== Segment start ==

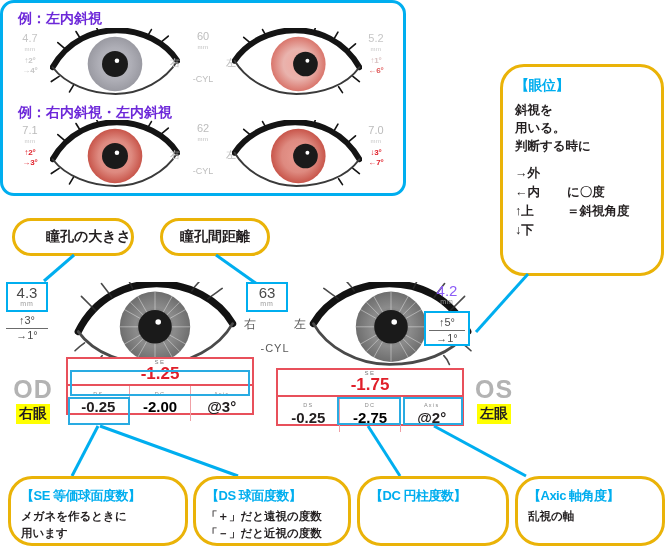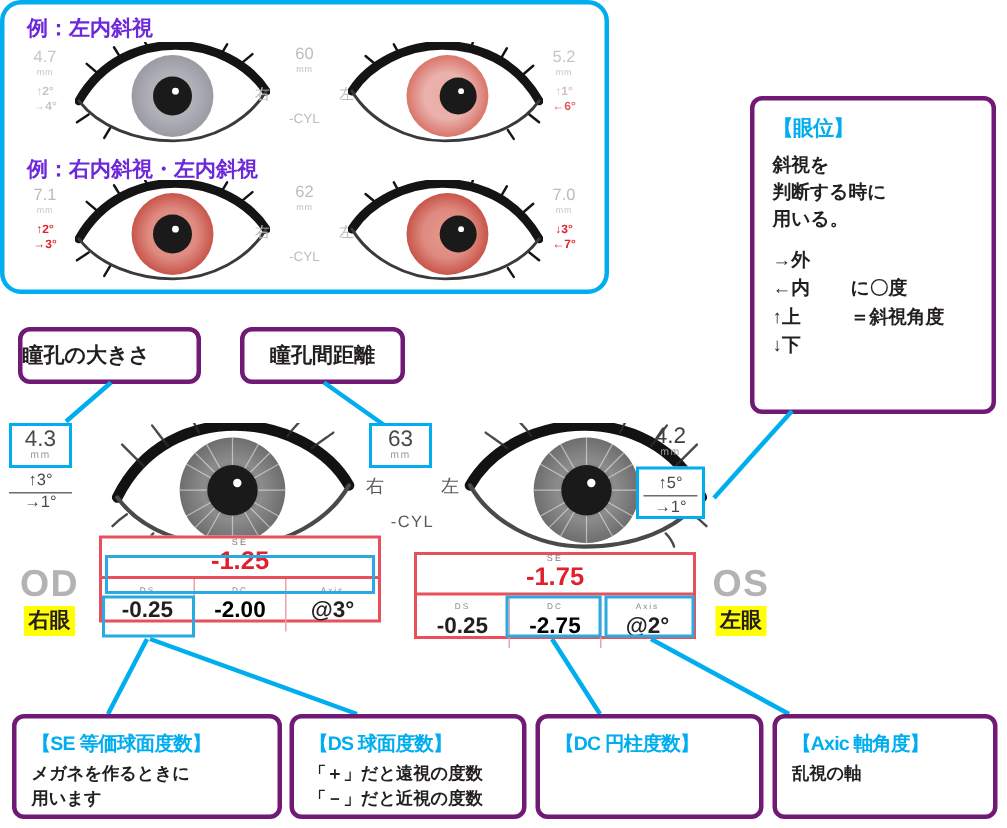"【眼位】" .bubble { border: 3px solid #701a75 -> 3px solid #eab308; border-radius: 8px -> 24px }
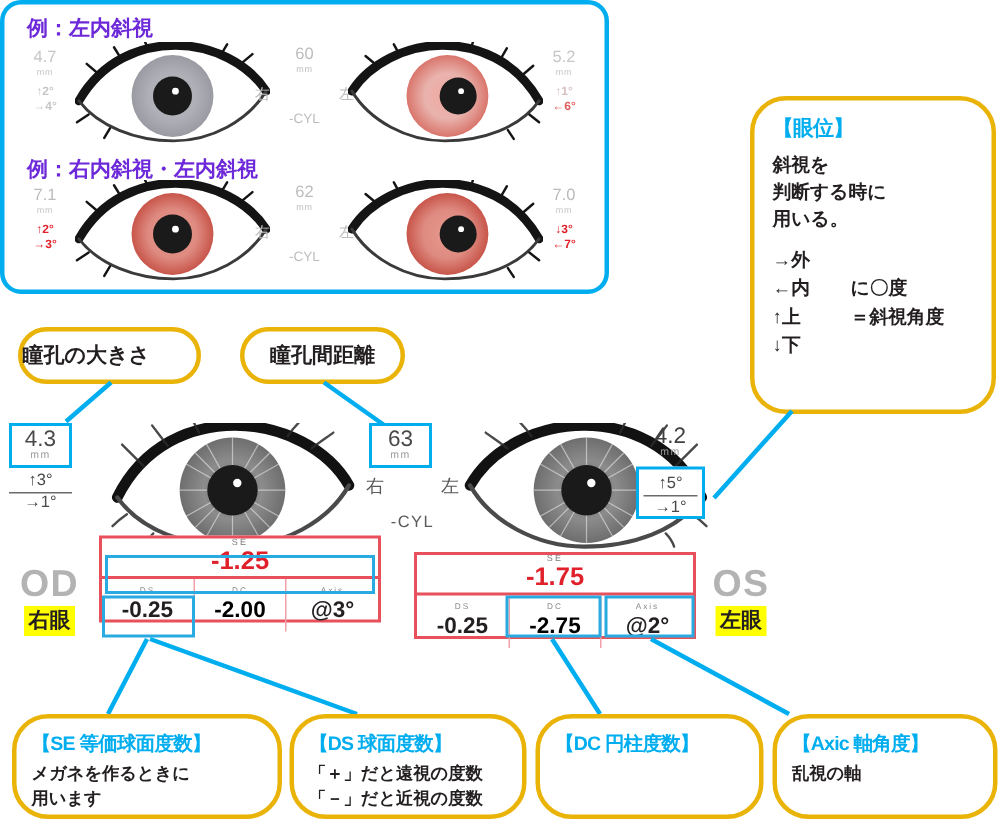"判断する時に" div { order: before "用いる。" -> after "用いる。" }
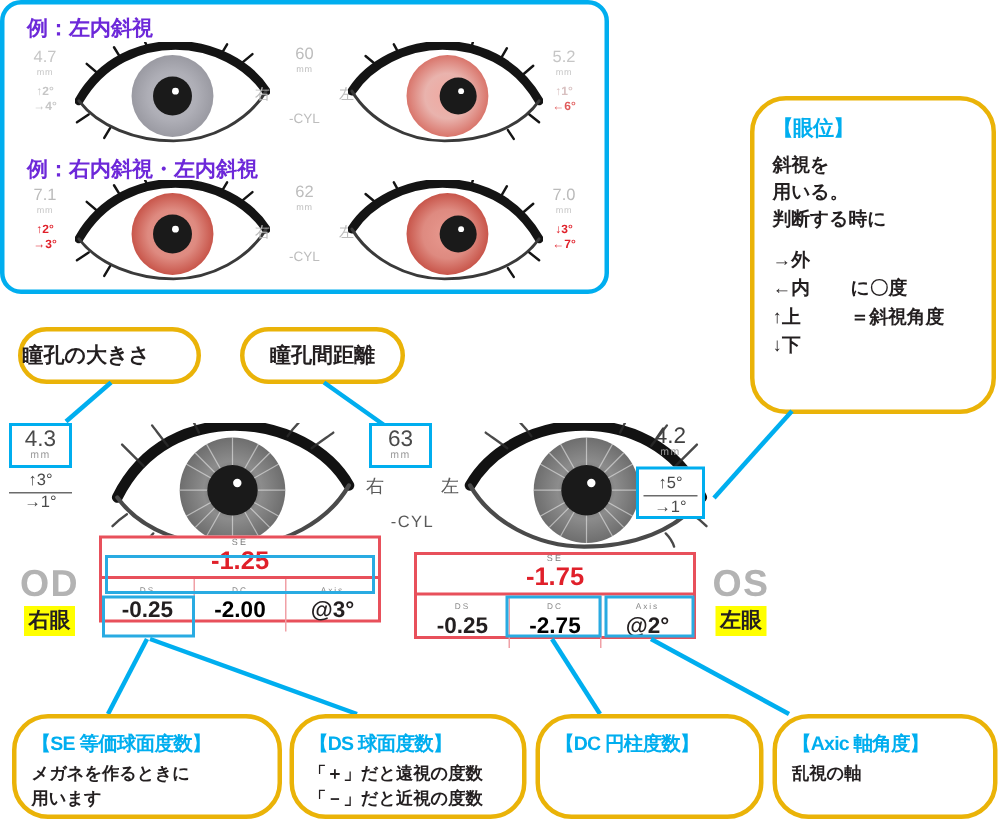"瞳孔の大きさ" div.bubble { justify-content: flex-start -> flex-end }
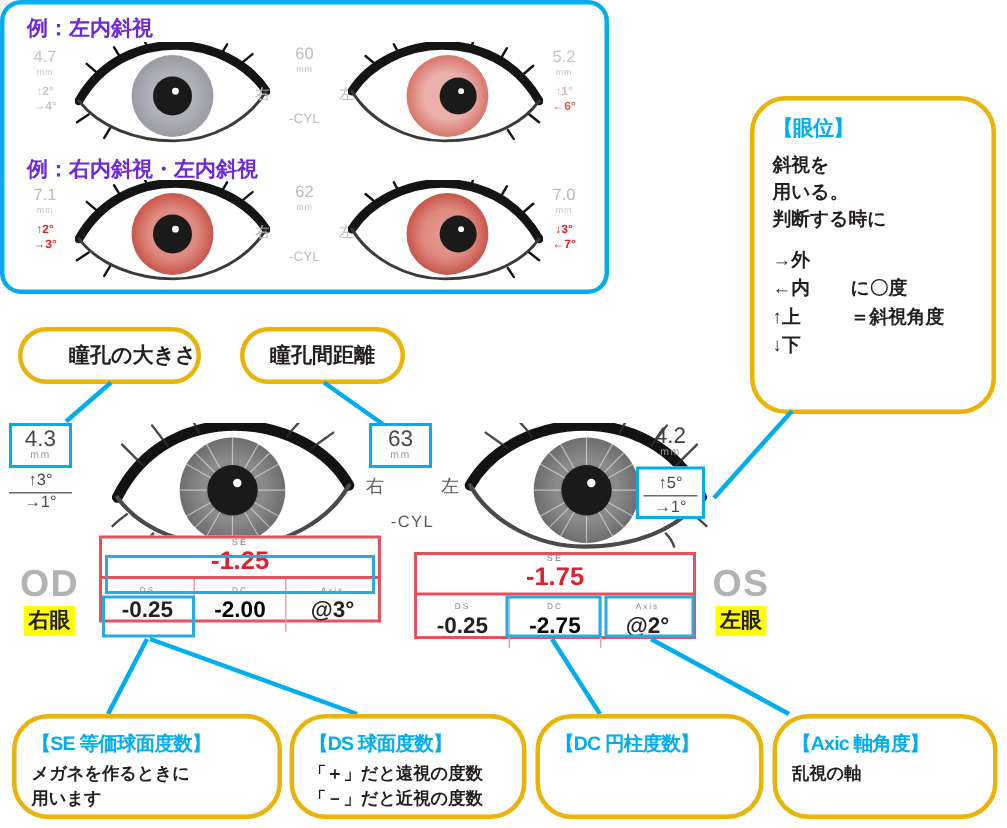"4.2" div.mval { color: #404040 -> #8b5cf6 }
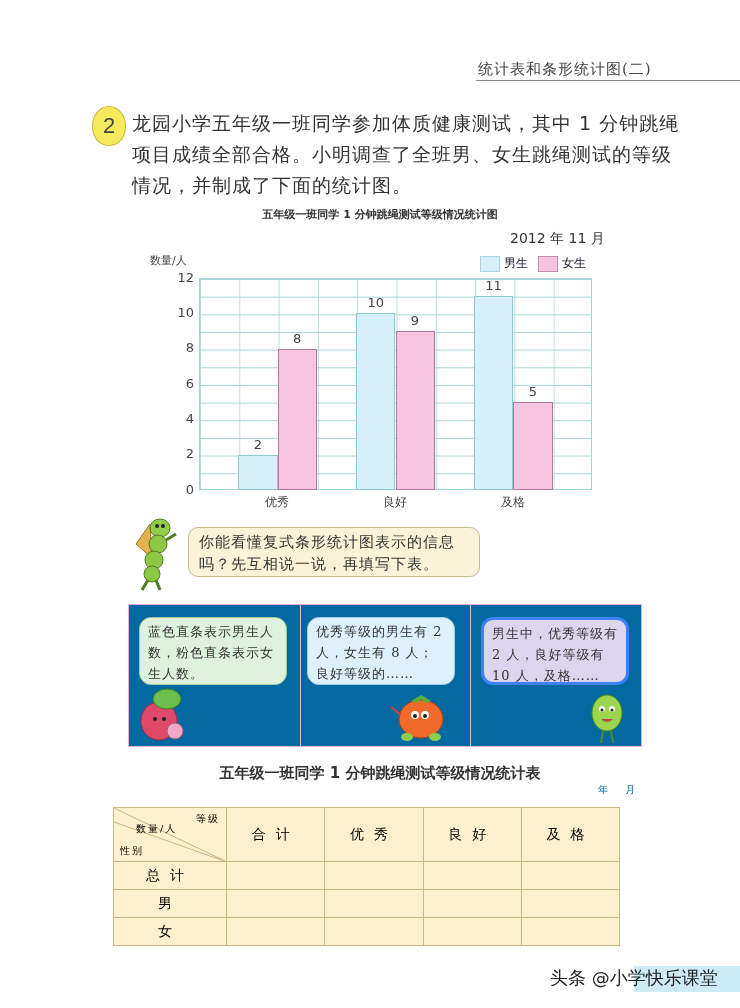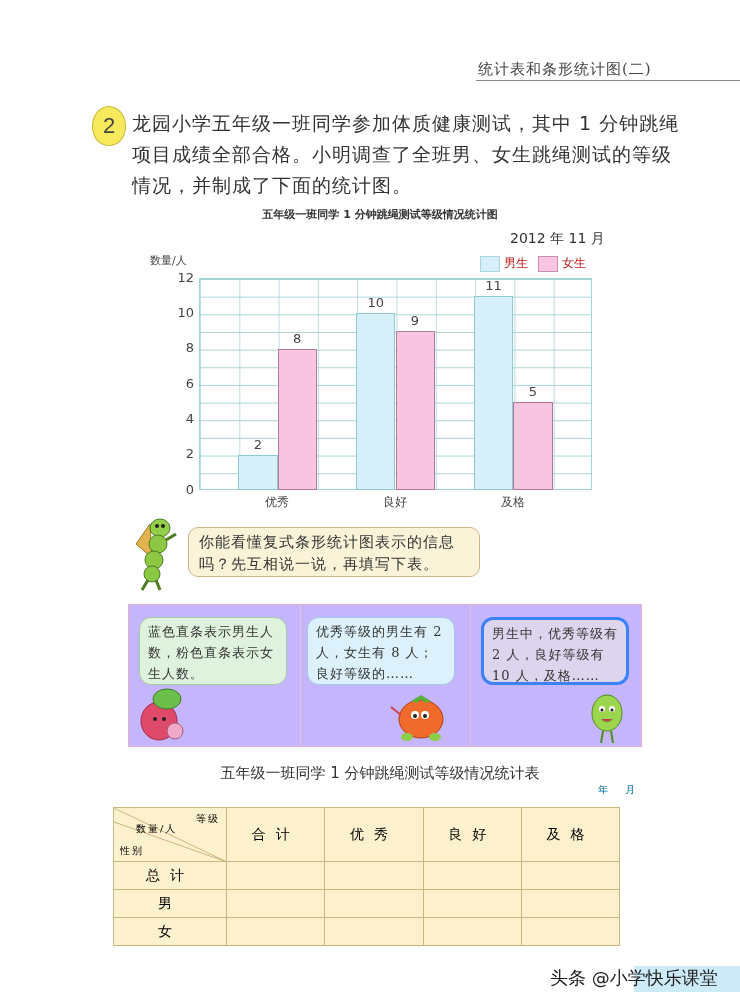"男生" .legend { color: #b91c1c -> #0f172a }
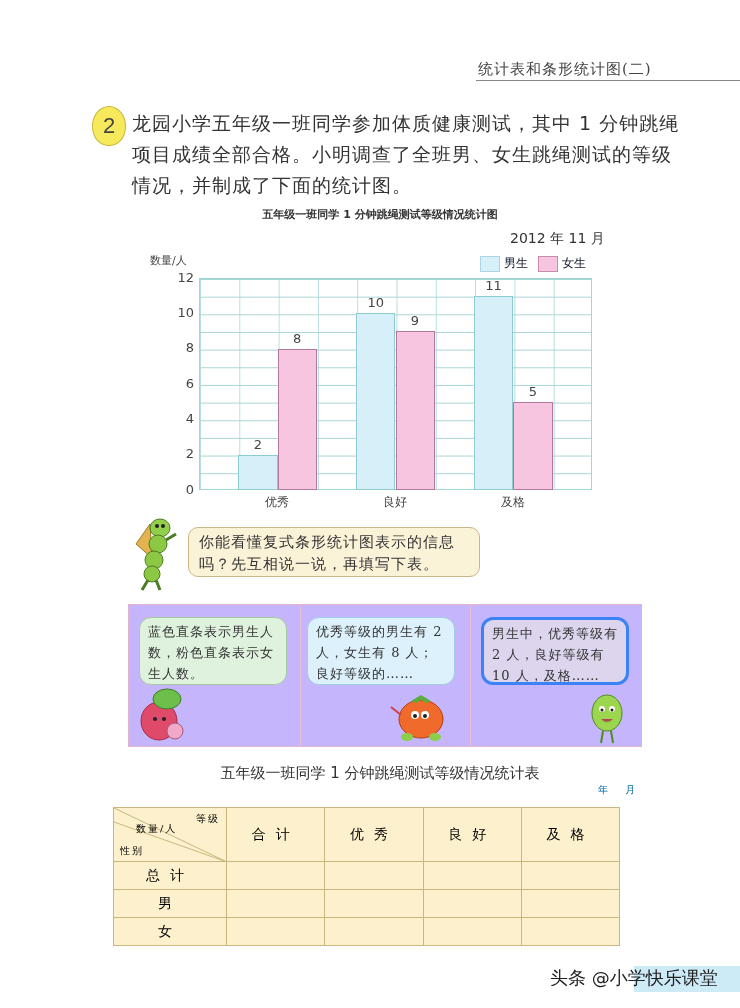"蓝色直条表示男生人数，粉色直条表示女生人数。" .panel { background: #c4b5fd -> #0369a1 }
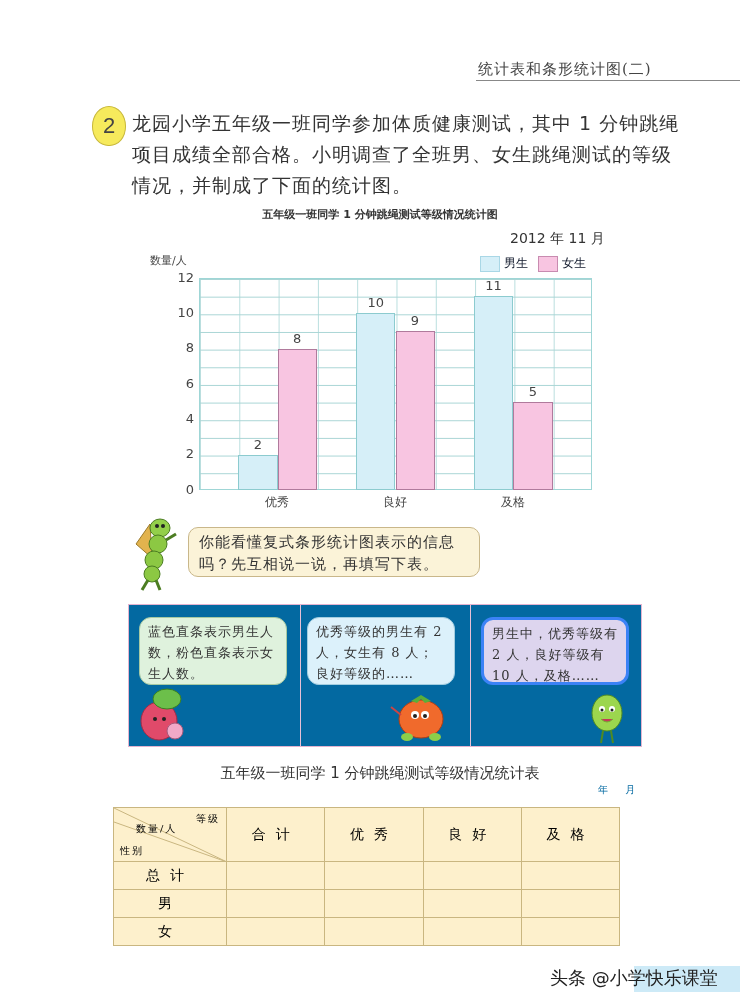"五年级一班同学 1 分钟跳绳测试等级情况统计表" .table-title { font-weight: normal -> bold }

== Segment end ==

• **TASK ITEM**:
Transcribe each record above exactly, leaving every picture out of the copy.

• **RESPONSE**:
"【眼位】" .bubble { border: 3px solid #701a75 -> 3px solid #eab308; border-radius: 8px -> 24px }
"判断する時に" div { order: before "用いる。" -> after "用いる。" }
"瞳孔の大きさ" div.bubble { justify-content: flex-start -> flex-end }
"4.2" div.mval { color: #404040 -> #8b5cf6 }
"男生" .legend { color: #b91c1c -> #0f172a }
"蓝色直条表示男生人数，粉色直条表示女生人数。" .panel { background: #c4b5fd -> #0369a1 }
"五年级一班同学 1 分钟跳绳测试等级情况统计表" .table-title { font-weight: normal -> bold }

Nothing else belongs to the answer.